§ **Work to be completed**
Your result should be every line of the records below that contains the word "default".

§ **Exercise inputs**
= = =
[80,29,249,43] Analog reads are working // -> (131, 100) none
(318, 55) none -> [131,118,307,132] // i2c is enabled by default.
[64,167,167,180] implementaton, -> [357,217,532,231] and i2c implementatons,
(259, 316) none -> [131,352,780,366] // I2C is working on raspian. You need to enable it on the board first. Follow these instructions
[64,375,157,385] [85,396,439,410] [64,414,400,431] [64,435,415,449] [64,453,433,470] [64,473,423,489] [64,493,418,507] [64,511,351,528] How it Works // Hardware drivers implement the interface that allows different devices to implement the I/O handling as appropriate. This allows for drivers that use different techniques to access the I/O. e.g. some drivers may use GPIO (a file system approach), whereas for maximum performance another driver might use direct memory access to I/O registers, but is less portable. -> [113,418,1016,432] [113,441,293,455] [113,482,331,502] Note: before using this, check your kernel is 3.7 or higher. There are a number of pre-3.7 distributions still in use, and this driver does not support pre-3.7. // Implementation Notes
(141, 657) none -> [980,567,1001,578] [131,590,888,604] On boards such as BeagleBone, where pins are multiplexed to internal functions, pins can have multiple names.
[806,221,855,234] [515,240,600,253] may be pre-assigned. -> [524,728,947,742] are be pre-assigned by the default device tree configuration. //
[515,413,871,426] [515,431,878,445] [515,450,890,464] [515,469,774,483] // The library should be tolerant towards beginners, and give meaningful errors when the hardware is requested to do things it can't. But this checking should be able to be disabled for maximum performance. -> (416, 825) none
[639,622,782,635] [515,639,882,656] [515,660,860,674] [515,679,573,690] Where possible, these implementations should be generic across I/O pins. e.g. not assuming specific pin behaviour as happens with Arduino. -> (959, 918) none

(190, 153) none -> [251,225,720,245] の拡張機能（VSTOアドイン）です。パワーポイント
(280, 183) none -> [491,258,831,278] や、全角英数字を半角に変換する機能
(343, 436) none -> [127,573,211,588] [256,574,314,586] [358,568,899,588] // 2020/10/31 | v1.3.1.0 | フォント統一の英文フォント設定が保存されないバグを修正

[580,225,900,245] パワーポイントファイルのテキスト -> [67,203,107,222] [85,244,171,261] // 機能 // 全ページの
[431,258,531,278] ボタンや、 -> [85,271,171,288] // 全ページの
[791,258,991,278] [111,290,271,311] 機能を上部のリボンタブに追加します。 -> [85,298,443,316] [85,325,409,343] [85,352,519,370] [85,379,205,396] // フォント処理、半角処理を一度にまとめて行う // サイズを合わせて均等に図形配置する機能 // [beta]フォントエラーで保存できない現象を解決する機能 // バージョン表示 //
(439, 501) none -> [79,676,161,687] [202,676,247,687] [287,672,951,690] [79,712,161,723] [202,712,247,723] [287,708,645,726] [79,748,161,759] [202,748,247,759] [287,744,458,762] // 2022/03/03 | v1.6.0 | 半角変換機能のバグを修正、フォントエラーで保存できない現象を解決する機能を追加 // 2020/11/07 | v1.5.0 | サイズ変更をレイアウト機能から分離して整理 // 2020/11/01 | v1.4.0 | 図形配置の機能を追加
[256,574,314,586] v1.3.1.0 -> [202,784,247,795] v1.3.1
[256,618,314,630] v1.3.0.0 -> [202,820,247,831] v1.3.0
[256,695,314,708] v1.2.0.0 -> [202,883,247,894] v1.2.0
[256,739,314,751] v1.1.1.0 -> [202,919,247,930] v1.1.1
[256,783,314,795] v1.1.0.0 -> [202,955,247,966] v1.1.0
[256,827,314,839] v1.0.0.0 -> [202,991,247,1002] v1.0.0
= = =
§ **Result**
(318, 55) none -> [131,118,307,132] // i2c is enabled by default.
[806,221,855,234] [515,240,600,253] may be pre-assigned. -> [524,728,947,742] are be pre-assigned by the default device tree configuration. //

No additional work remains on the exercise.